### WHAT THE EXERCISE ASKS
Each line of the data below from the one holding "OROLOGIO DA APPOGGIO" to the one holding "total: 53098.30 -> 55117.09", inclusive, is to be reproduced exactly; no other line belongs in the answer.

===== PROVIDED RECORDS

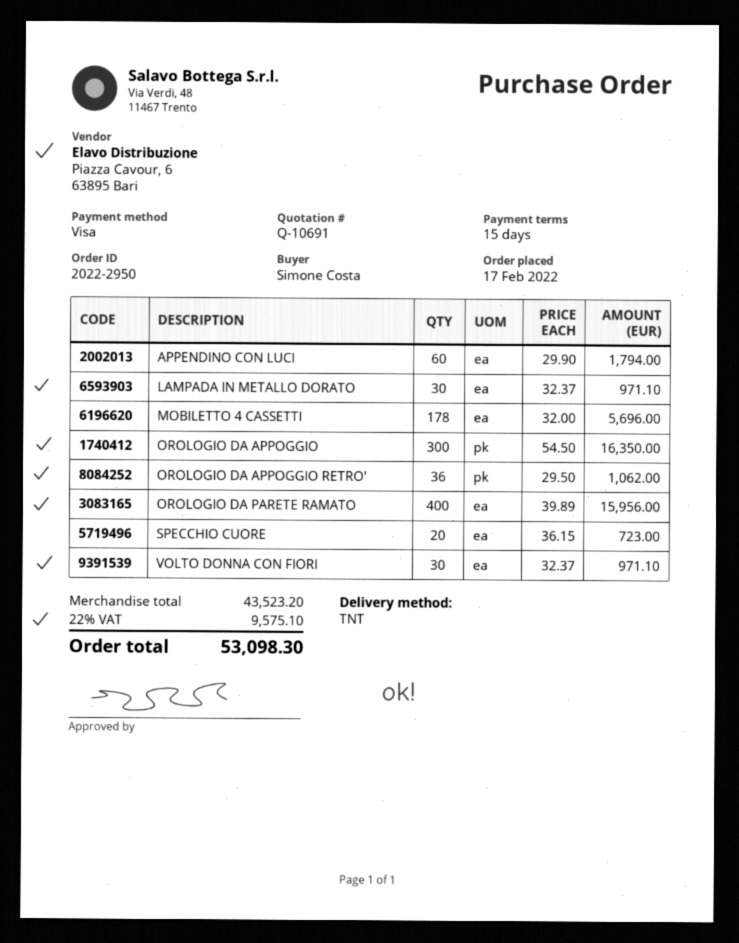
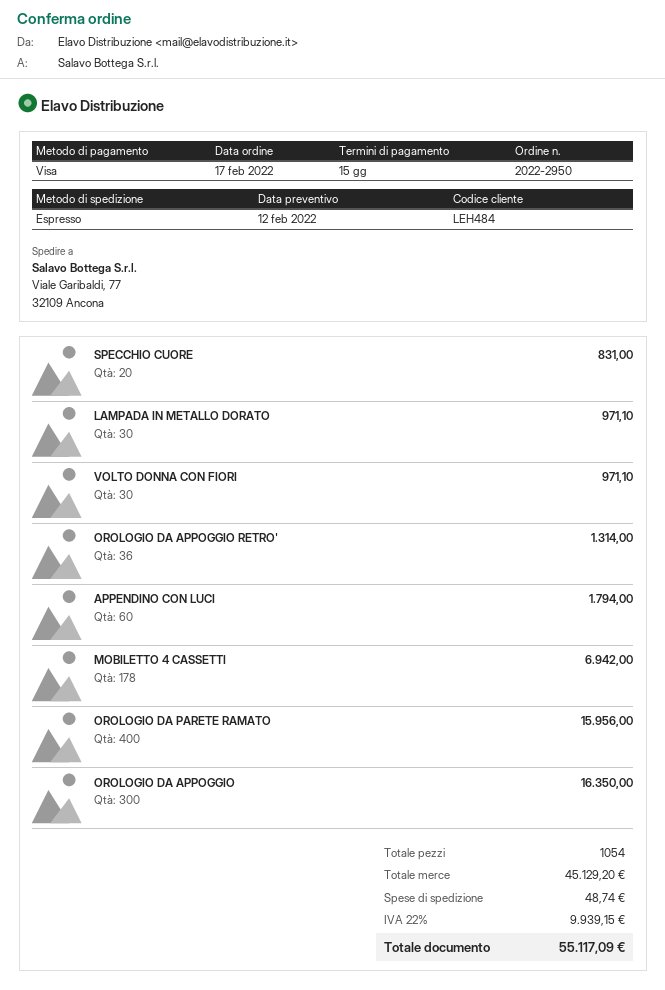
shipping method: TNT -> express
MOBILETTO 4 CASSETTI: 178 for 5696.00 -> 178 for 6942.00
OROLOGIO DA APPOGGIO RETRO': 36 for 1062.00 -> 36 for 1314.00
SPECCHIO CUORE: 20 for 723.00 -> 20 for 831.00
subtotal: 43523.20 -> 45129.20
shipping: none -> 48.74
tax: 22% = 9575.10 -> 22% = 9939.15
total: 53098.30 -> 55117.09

==========
===== PROVIDED RECORDS

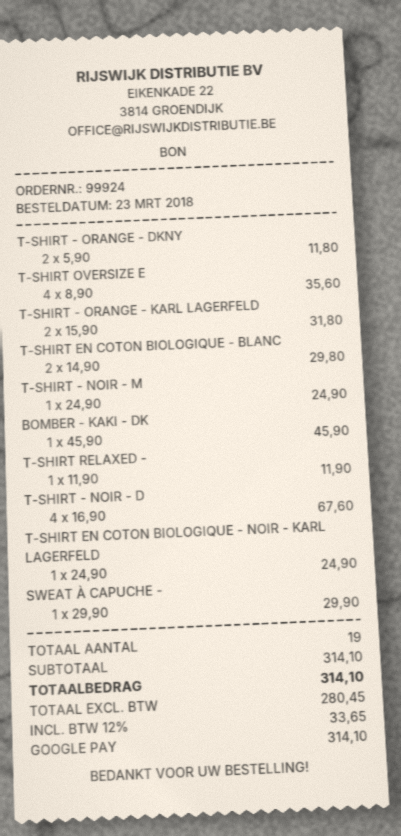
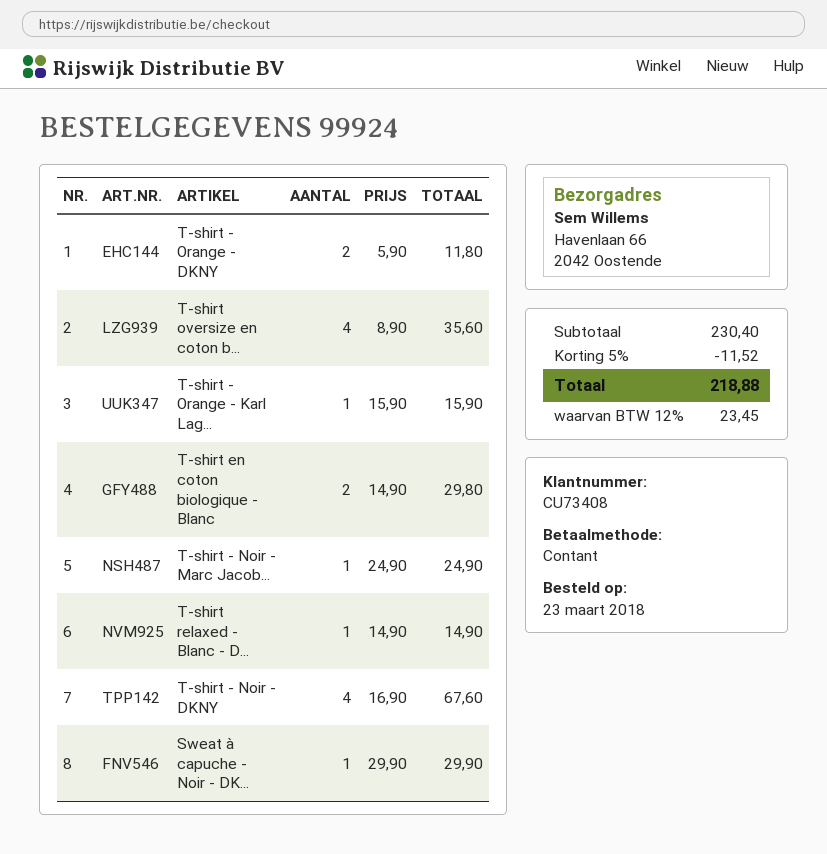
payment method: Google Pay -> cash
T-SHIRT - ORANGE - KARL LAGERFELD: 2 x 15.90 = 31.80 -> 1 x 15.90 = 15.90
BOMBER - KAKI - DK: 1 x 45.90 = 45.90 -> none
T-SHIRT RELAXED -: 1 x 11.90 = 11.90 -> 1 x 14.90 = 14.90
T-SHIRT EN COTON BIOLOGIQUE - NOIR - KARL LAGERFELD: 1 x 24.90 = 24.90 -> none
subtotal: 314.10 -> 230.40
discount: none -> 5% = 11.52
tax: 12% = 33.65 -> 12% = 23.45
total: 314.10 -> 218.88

==========

### TASK RESULT
OROLOGIO DA APPOGGIO RETRO': 36 for 1062.00 -> 36 for 1314.00
SPECCHIO CUORE: 20 for 723.00 -> 20 for 831.00
subtotal: 43523.20 -> 45129.20
shipping: none -> 48.74
tax: 22% = 9575.10 -> 22% = 9939.15
total: 53098.30 -> 55117.09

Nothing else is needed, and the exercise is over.